» **Activity**
Reproduce the entries below in full and without error.

(Beginning of Source material)

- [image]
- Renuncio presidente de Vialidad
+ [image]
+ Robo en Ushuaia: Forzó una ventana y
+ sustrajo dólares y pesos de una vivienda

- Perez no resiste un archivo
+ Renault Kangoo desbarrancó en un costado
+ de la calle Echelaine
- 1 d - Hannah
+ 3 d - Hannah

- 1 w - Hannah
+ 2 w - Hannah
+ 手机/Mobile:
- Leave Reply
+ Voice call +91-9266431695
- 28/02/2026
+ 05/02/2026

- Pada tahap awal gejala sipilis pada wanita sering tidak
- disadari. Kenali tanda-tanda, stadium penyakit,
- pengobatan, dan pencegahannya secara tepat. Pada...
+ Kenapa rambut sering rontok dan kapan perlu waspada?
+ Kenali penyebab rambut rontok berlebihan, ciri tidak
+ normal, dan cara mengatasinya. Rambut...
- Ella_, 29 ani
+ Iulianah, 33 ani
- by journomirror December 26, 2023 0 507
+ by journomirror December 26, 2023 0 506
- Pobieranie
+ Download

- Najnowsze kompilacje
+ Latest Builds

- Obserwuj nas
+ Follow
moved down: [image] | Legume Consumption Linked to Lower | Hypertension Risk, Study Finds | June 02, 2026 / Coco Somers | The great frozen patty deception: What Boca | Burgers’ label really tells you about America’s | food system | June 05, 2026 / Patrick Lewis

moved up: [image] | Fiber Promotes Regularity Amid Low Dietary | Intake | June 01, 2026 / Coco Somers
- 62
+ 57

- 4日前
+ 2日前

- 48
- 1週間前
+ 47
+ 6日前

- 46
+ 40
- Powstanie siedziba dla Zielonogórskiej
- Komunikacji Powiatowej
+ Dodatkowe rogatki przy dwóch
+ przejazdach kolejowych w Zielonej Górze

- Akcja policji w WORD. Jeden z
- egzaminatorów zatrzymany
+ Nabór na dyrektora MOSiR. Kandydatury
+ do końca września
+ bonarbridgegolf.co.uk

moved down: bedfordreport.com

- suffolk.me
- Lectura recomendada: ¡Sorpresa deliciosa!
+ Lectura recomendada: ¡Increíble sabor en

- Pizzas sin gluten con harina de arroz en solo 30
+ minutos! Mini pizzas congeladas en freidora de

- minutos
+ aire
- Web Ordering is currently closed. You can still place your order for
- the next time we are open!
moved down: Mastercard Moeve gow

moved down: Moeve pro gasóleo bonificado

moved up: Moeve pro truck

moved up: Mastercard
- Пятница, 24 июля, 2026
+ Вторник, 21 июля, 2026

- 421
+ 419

(End of Source material)

» **Expected answer**
- [image]
- Renuncio presidente de Vialidad
+ [image]
+ Robo en Ushuaia: Forzó una ventana y
+ sustrajo dólares y pesos de una vivienda

- Perez no resiste un archivo
+ Renault Kangoo desbarrancó en un costado
+ de la calle Echelaine
- 1 d - Hannah
+ 3 d - Hannah

- 1 w - Hannah
+ 2 w - Hannah
+ 手机/Mobile:
- Leave Reply
+ Voice call +91-9266431695
- 28/02/2026
+ 05/02/2026

- Pada tahap awal gejala sipilis pada wanita sering tidak
- disadari. Kenali tanda-tanda, stadium penyakit,
- pengobatan, dan pencegahannya secara tepat. Pada...
+ Kenapa rambut sering rontok dan kapan perlu waspada?
+ Kenali penyebab rambut rontok berlebihan, ciri tidak
+ normal, dan cara mengatasinya. Rambut...
- Ella_, 29 ani
+ Iulianah, 33 ani
- by journomirror December 26, 2023 0 507
+ by journomirror December 26, 2023 0 506
- Pobieranie
+ Download

- Najnowsze kompilacje
+ Latest Builds

- Obserwuj nas
+ Follow
moved down: [image] | Legume Consumption Linked to Lower | Hypertension Risk, Study Finds | June 02, 2026 / Coco Somers | The great frozen patty deception: What Boca | Burgers’ label really tells you about America’s | food system | June 05, 2026 / Patrick Lewis

moved up: [image] | Fiber Promotes Regularity Amid Low Dietary | Intake | June 01, 2026 / Coco Somers
- 62
+ 57

- 4日前
+ 2日前

- 48
- 1週間前
+ 47
+ 6日前

- 46
+ 40
- Powstanie siedziba dla Zielonogórskiej
- Komunikacji Powiatowej
+ Dodatkowe rogatki przy dwóch
+ przejazdach kolejowych w Zielonej Górze

- Akcja policji w WORD. Jeden z
- egzaminatorów zatrzymany
+ Nabór na dyrektora MOSiR. Kandydatury
+ do końca września
+ bonarbridgegolf.co.uk

moved down: bedfordreport.com

- suffolk.me
- Lectura recomendada: ¡Sorpresa deliciosa!
+ Lectura recomendada: ¡Increíble sabor en

- Pizzas sin gluten con harina de arroz en solo 30
+ minutos! Mini pizzas congeladas en freidora de

- minutos
+ aire
- Web Ordering is currently closed. You can still place your order for
- the next time we are open!
moved down: Mastercard Moeve gow

moved down: Moeve pro gasóleo bonificado

moved up: Moeve pro truck

moved up: Mastercard
- Пятница, 24 июля, 2026
+ Вторник, 21 июля, 2026

- 421
+ 419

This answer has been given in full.